> **What you have to do**
Leaving out all pictures, retype the records exactly.

━━━━━ Data to use

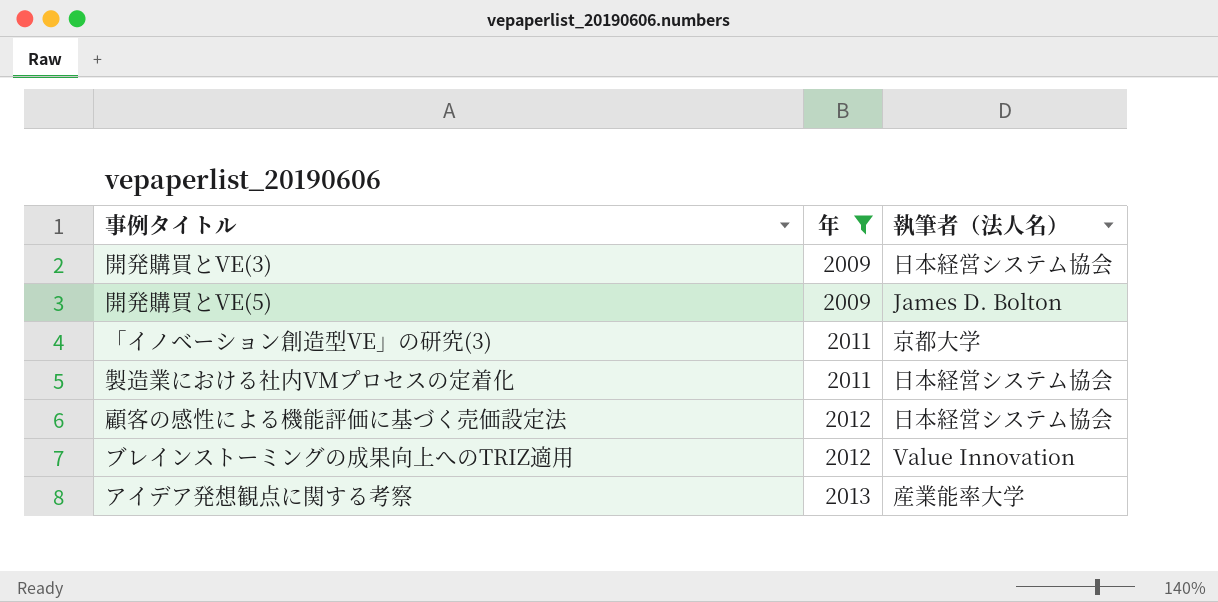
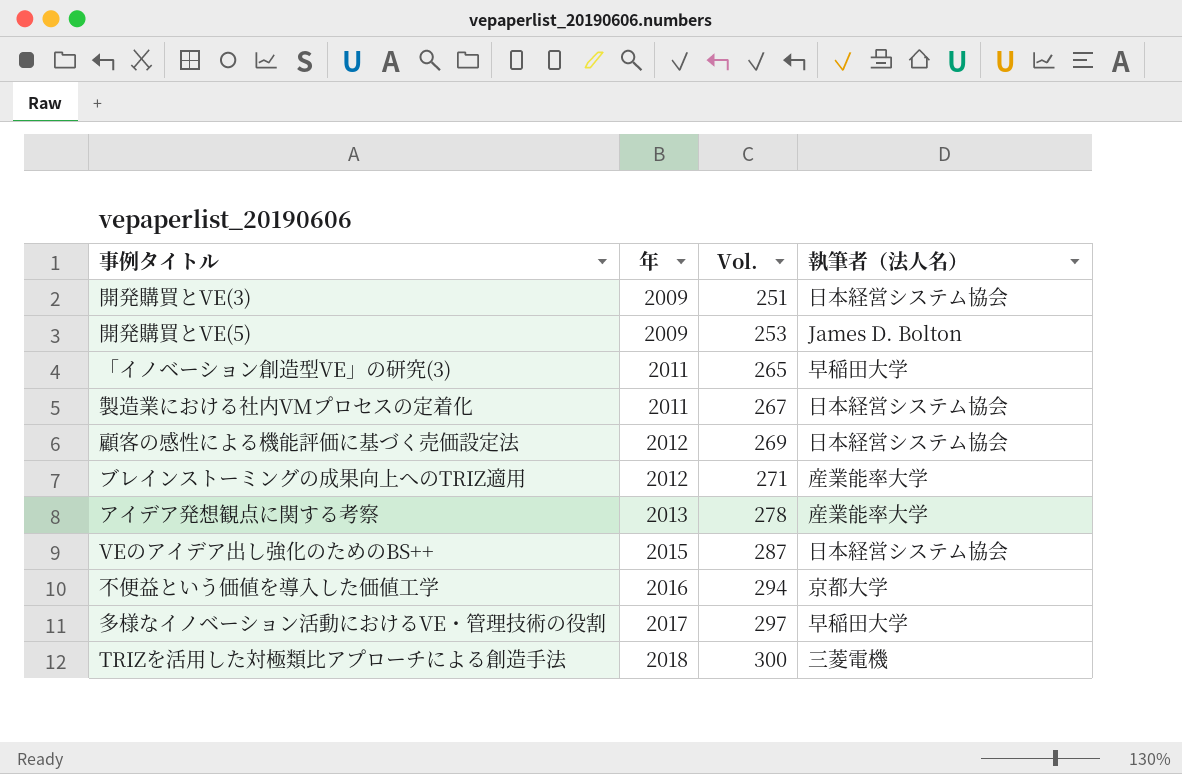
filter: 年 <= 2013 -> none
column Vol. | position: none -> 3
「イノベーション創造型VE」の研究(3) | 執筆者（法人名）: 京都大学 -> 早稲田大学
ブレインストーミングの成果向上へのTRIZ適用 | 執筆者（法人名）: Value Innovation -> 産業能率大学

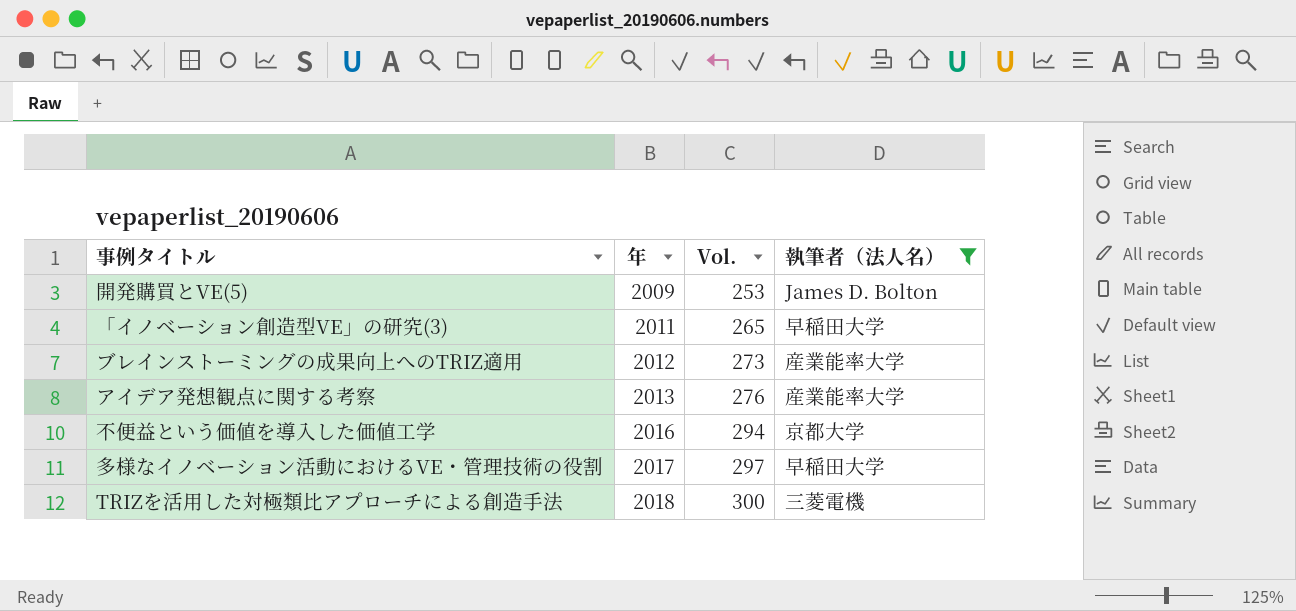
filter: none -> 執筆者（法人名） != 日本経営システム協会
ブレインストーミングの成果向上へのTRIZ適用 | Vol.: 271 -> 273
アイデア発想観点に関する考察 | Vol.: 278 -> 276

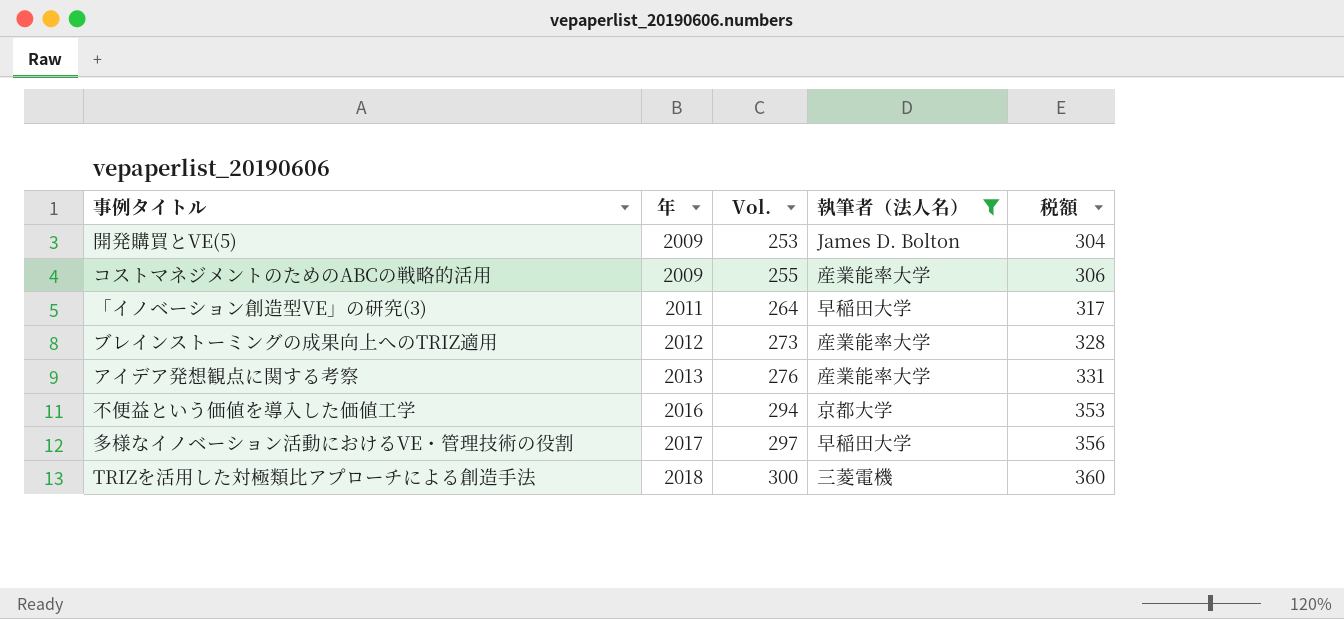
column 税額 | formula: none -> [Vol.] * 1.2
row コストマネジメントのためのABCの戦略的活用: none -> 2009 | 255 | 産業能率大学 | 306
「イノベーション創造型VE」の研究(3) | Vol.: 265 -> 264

━━━━━━━━━━

> **Written response**
filter: 年 <= 2013 -> none
column Vol. | position: none -> 3
「イノベーション創造型VE」の研究(3) | 執筆者（法人名）: 京都大学 -> 早稲田大学
ブレインストーミングの成果向上へのTRIZ適用 | 執筆者（法人名）: Value Innovation -> 産業能率大学

filter: none -> 執筆者（法人名） != 日本経営システム協会
ブレインストーミングの成果向上へのTRIZ適用 | Vol.: 271 -> 273
アイデア発想観点に関する考察 | Vol.: 278 -> 276

column 税額 | formula: none -> [Vol.] * 1.2
row コストマネジメントのためのABCの戦略的活用: none -> 2009 | 255 | 産業能率大学 | 306
「イノベーション創造型VE」の研究(3) | Vol.: 265 -> 264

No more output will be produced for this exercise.